Cooking as a malleable system

I want computing to feel like cooking.

What I like about it

I like cooking. I like how it is built on top of chemical and physical reactions, but i don't necessarily have to have a deep understanding of chemistry or physics to cook. It definitely helps to understand the chemistry, but it is not required. With cooking i feel like there is such a thing as a cooking reaction. A kind of abstraction over chemistry that one learns when learning to cook. Eggs get hard the more you cook them. I know that underneath there is a chemical reaction, yet all i need to cook eggs is an understanding of the cooking reaction.

How is it malleable

  1. Once you learn the basics, it is possible to change a recipe on the fly as you are cooking it.
  2. Cooking allows somewhat recombination of its different layers: you can replace eggs with flax, spices with other spices.
  3. Tools and recipe are definitly easy to begin working with but can be mastered.
  4. People of all experiences can cook, deciding on the spot what is made from scratch and what is made from prepared ingredients.
  5. Recipes can be freely shared with others.
  6. Modifiying what you cook does not depend on another skill set.
  7. Cooking is a fun and empowering experience.

Takeaways

Recipes are loose algorithms, you can follow them or improvise with them. Ingredients are late-binded with what's available in your pantry. Ingredients may play different roles. The style is modifiable with spices. Prepared food exists to delegate the creation when you don't have time, money, skills or want.

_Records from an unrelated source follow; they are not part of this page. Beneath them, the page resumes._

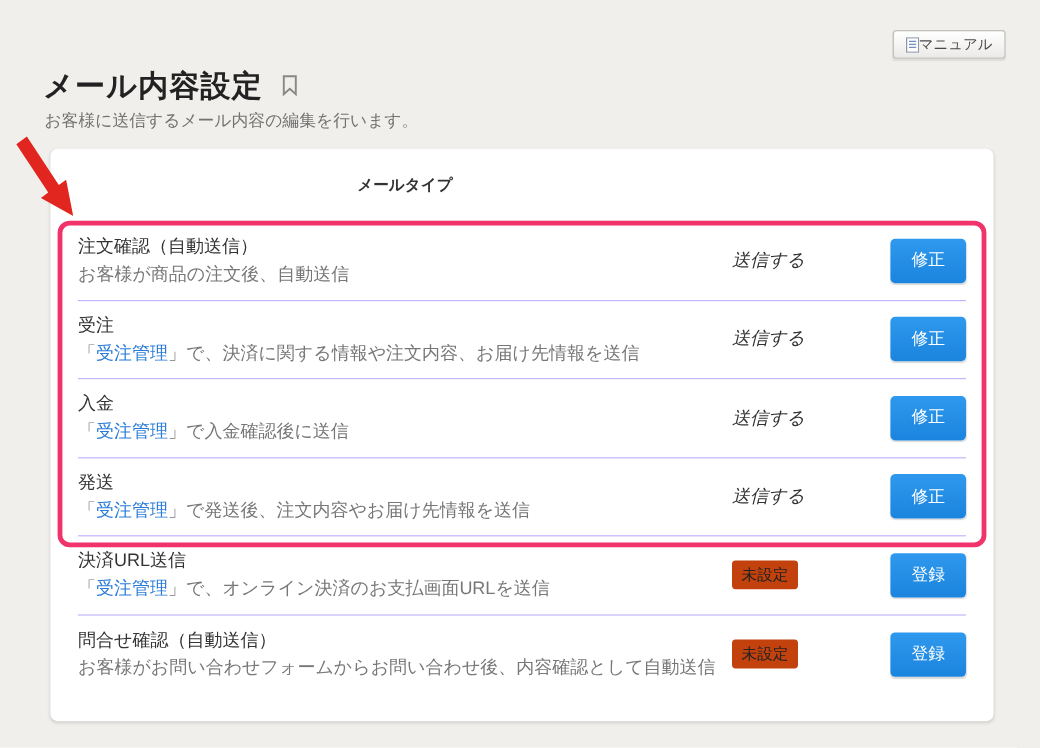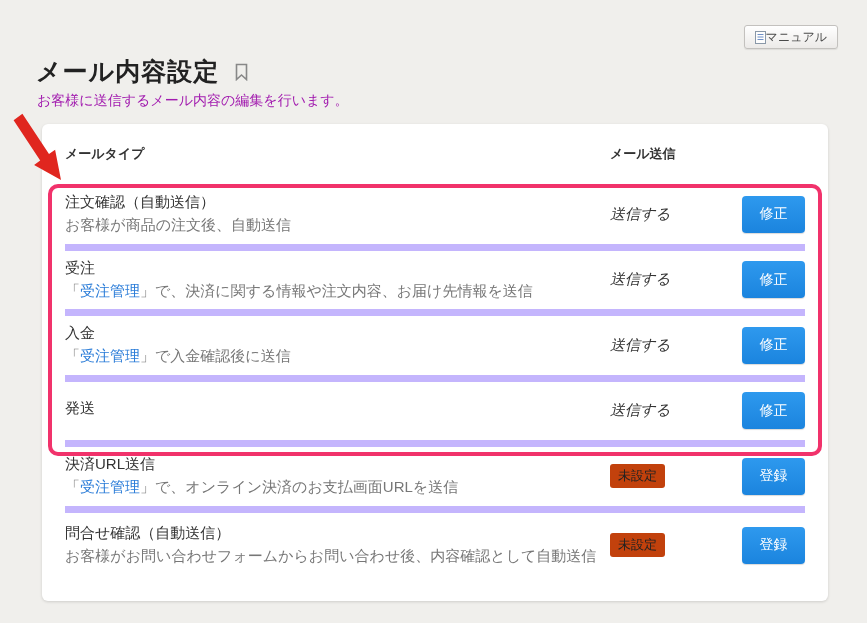"お客様に送信するメール内容の編集を行います。" .page-subtitle { color: #a21caf -> #737373 }
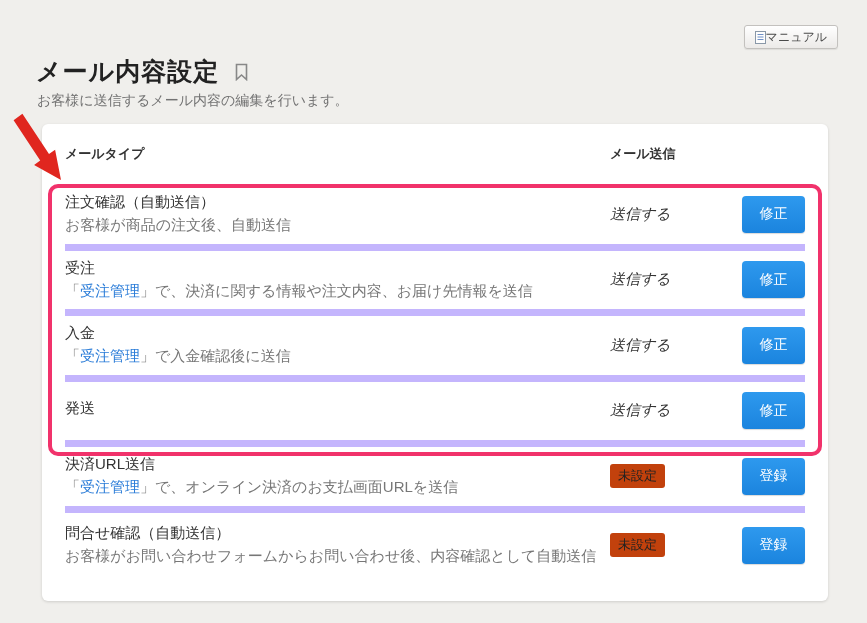"メールタイプ" .thead { text-align: none -> center }
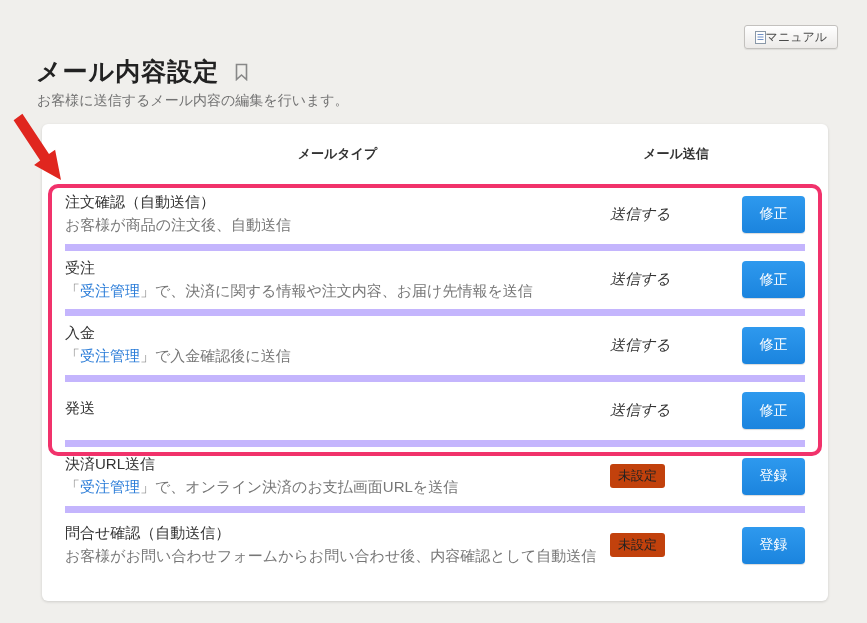"メール送信" div.col-status { html: <div>メール送信</div> -> none }
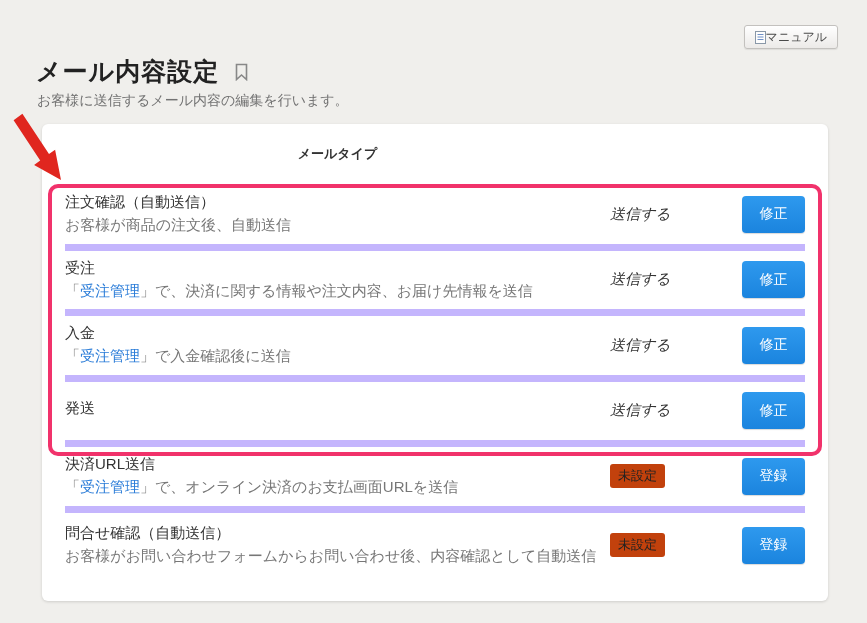"注文確認（自動送信）" .trow { border-bottom: 7px solid #c4b5fd -> 1px solid #c4b5fd }
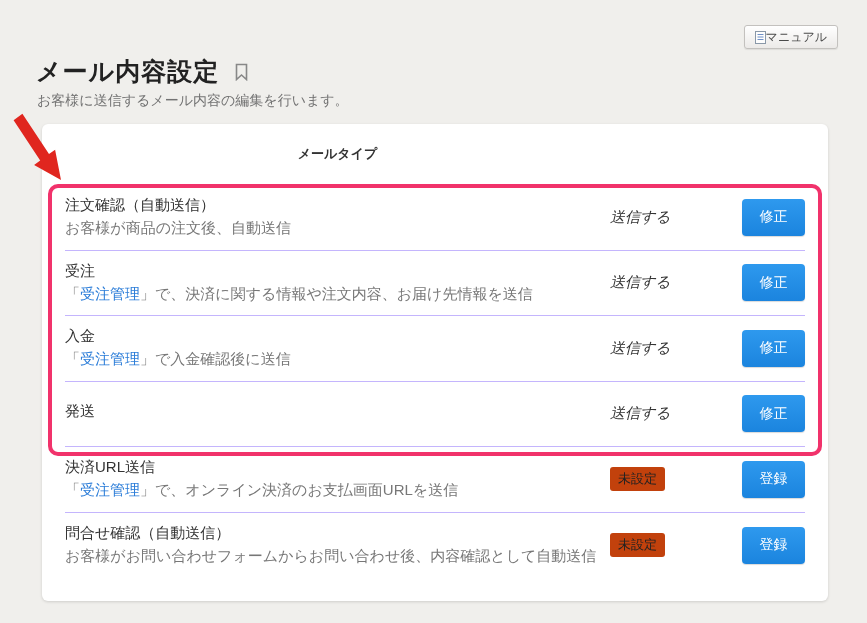"「受注管理」で発送後、注文内容やお届け先情報を送信" div.row-desc { html: none -> <div>「<a>受注管理</a>」で発送後、注文内容やお届け先情報を送信</div> }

I think we need recipes. Something easily shareable and that's easy to change. A sequence of loose steps that one can modify while executing them. I also think that late-binding, as seen with ingredients, is a good idea. It seems here that ingredients as a medium, along with the nice abstraction that is cooking reactions (as opposed to chemical reactions) is what makes this possible. What could be the ingredients and reactions of computing?